Enhanced CAPTCHA Handling Strategy

One of the most significant hurdles in automated web scraping is bot detection. Major search engines employ sophisticated algorithms to identify non-human traffic. The original web-search-mcp had zero tolerance for these challenges.

Any encounter with a CAPTCHA resulted in an immediate crash. This fragility rendered the tool useless for sustained operations. The new Python implementation introduces a proactive handling mechanism.

The system now detects when a verification challenge arises. Instead of failing, it triggers a local popup window. This allows a human operator to manually solve the puzzle without stopping the broader script.

This hybrid approach balances automation with reliability. It ensures that long-running research tasks do not terminate unexpectedly. For businesses relying on AI agents for market intelligence, this feature is invaluable.

It reduces the need for expensive proxy services or third-party solving APIs. The manual intervention step acts as a safety valve. It maintains the integrity of the session while preserving the efficiency of the automated pipeline.

Browser Management and Performance

Efficient resource management is critical when running multiple search agents simultaneously. The original TypeScript version utilized a shared browser instance. This architecture created contention issues when handling parallel requests.

The new Python version adopts a more granular approach. It implements a global queue lock to manage request timing. This prevents overwhelming target servers and reduces the risk of IP bans.

Furthermore, each search engine operates within its own independent process. This isolation ensures that a failure in one engine does not cascade to others. If Google blocks a request, Bing can continue functioning normally.

This modular design enhances overall system stability. It allows developers to configure specific timeout settings for each engine. Such flexibility is essential for optimizing performance across different geographic regions.

Developers can now tailor their search strategies based on specific needs. For example, Baidu might require different headers than Google. The decoupled architecture supports these nuanced configurations effortlessly.

Industry Context and Implications

The rise of AI Agents has increased demand for reliable information retrieval tools. Large Language Models (LLMs) excel at reasoning but lack real-time data access. They depend on external tools like Model Context Protocol (MCP) servers to fetch current information.

Current MCP solutions often lag behind the rapid evolution of web technologies. Many are built on older frameworks or lack comprehensive engine support. This gap creates a bottleneck for advanced AI applications.

Tools like search-mcp-craft-agent fill this void by providing enterprise-grade reliability. They enable developers to build sophisticated research assistants that can navigate complex web environments.

For Western companies, access to diverse search sources is strategic. While Google dominates globally, regional engines offer unique insights. Integrating these sources provides a competitive edge in data analysis.

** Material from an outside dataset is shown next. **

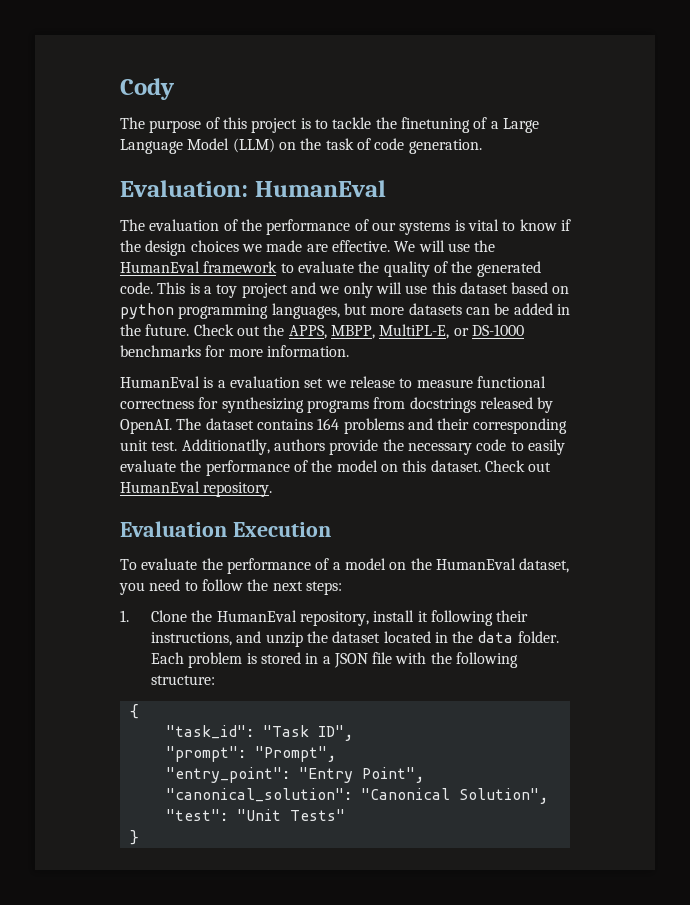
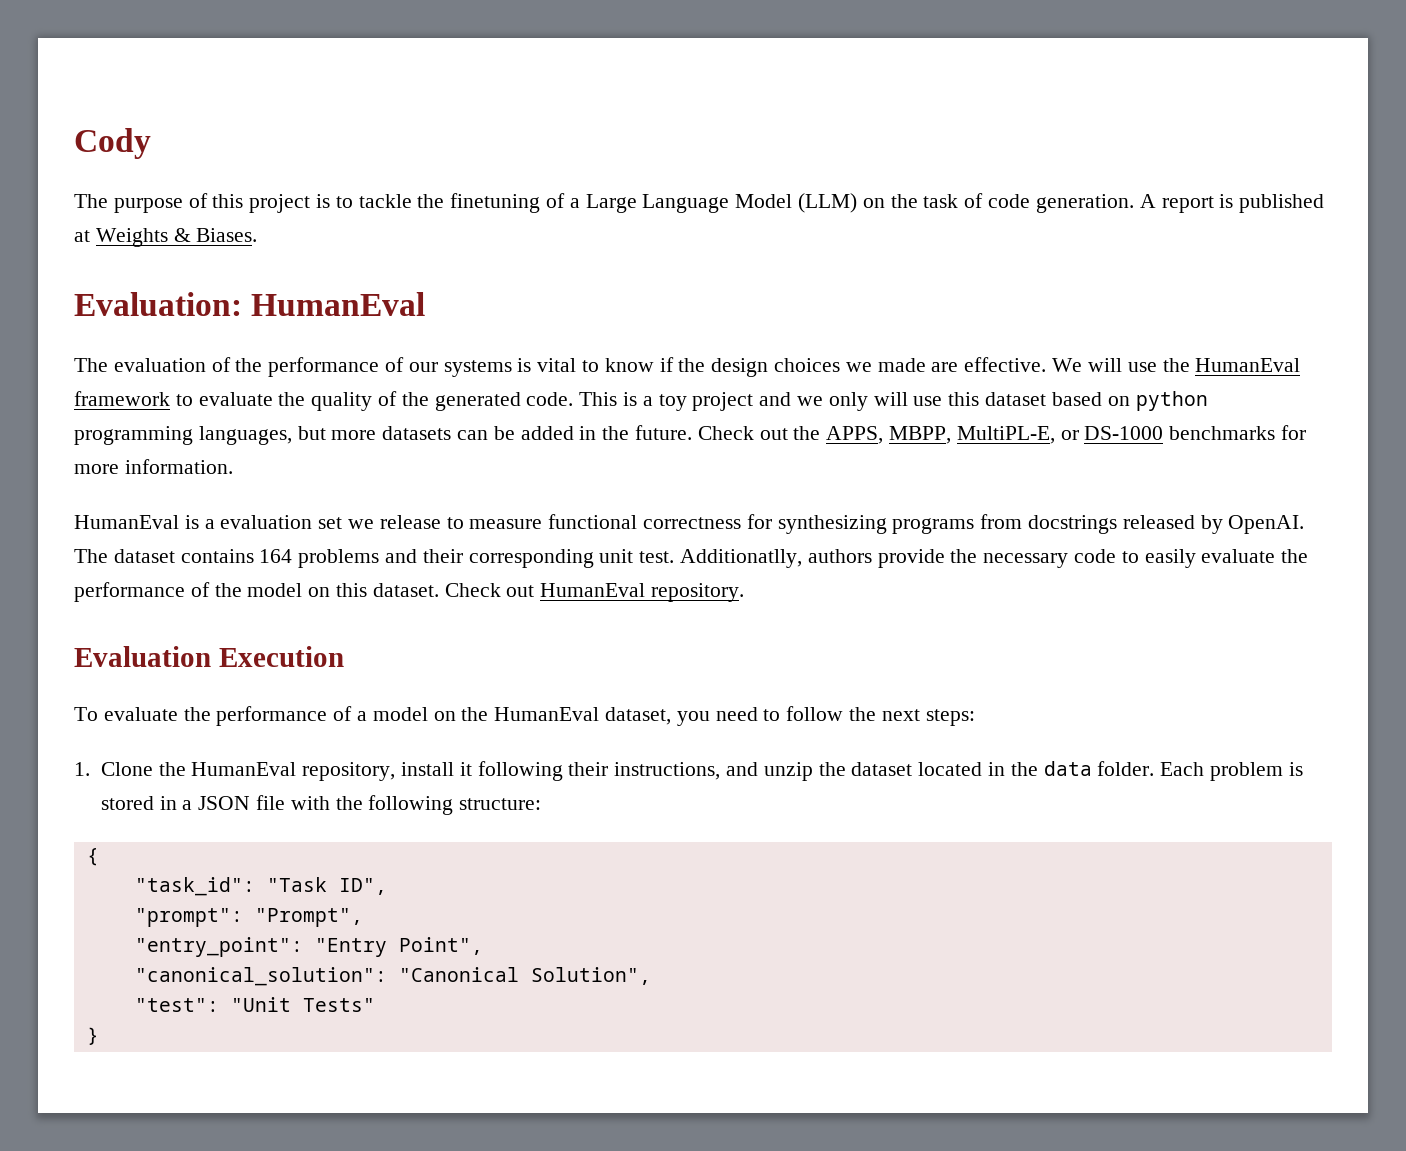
+ A report is published at Weights & Biases.

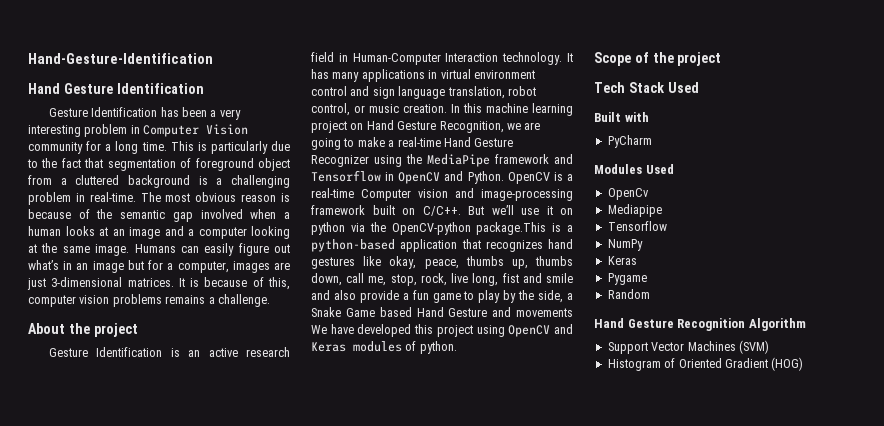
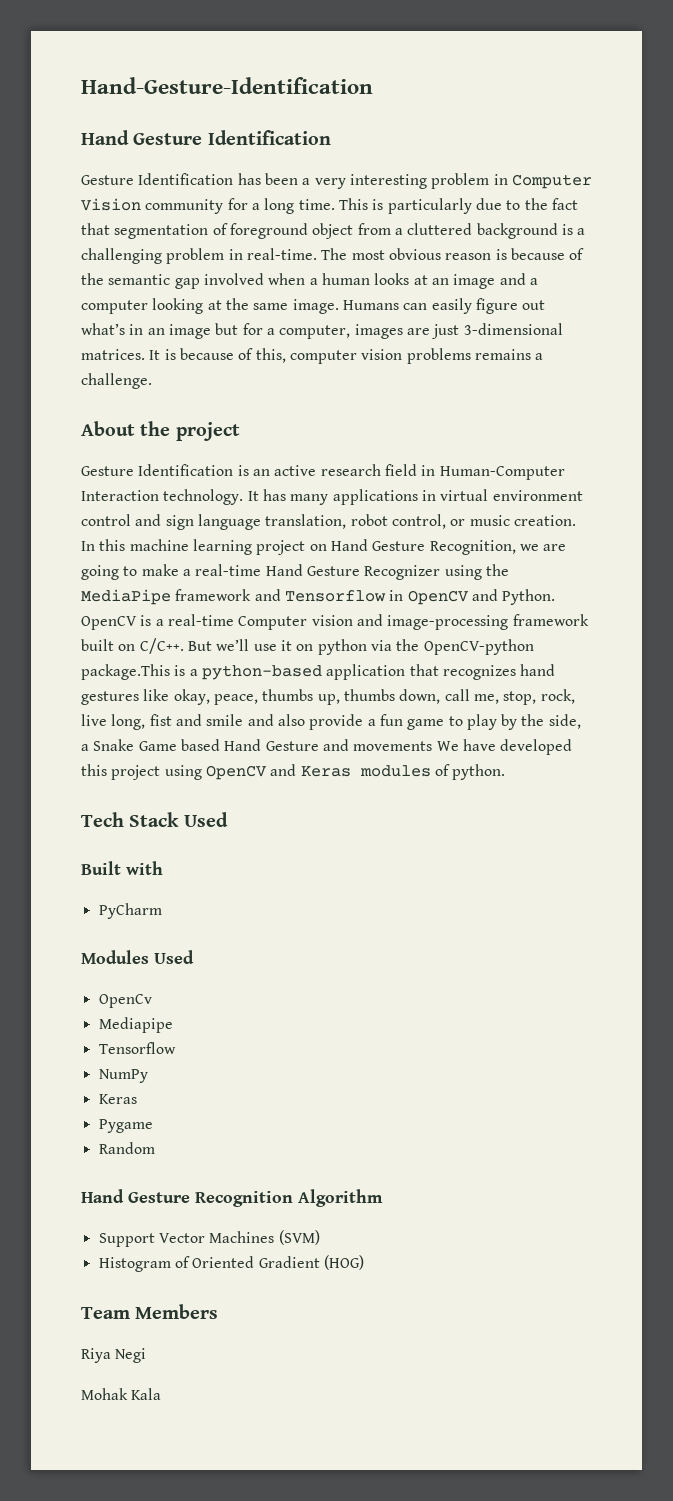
- Scope of the project
+ Team Members
+ Riya Negi
+ Mohak Kala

The shift towards Python-centric tools also reflects broader industry trends. As AI infrastructure consolidates around Python, auxiliary tools must adapt. This alignment simplifies deployment and maintenance for DevOps teams.

Gogo's Take

  • 🔥 Why This Matters: This tool democratizes access to multi-engine search for AI agents. By supporting Google and Baidu, it unlocks vast amounts of previously inaccessible data for LLMs. The CAPTCHA handling feature significantly reduces operational friction, making autonomous agents more viable for real-world business use cases.
  • ⚠️ Limitations & Risks: Relying on manual CAPTCHA solving introduces latency. If无人值守 (unattended) operation is required, this solution may not suffice without additional automation layers. Additionally, scraping policies vary by region; developers must ensure compliance with local laws and terms of service for each engine.
  • 💡 Actionable Advice: Developers building AI research agents should test this Python fork immediately. Compare its success rate against the original TypeScript version in your specific workflow. Implement the global queue locking feature to protect your IP reputation when scaling up search volumes.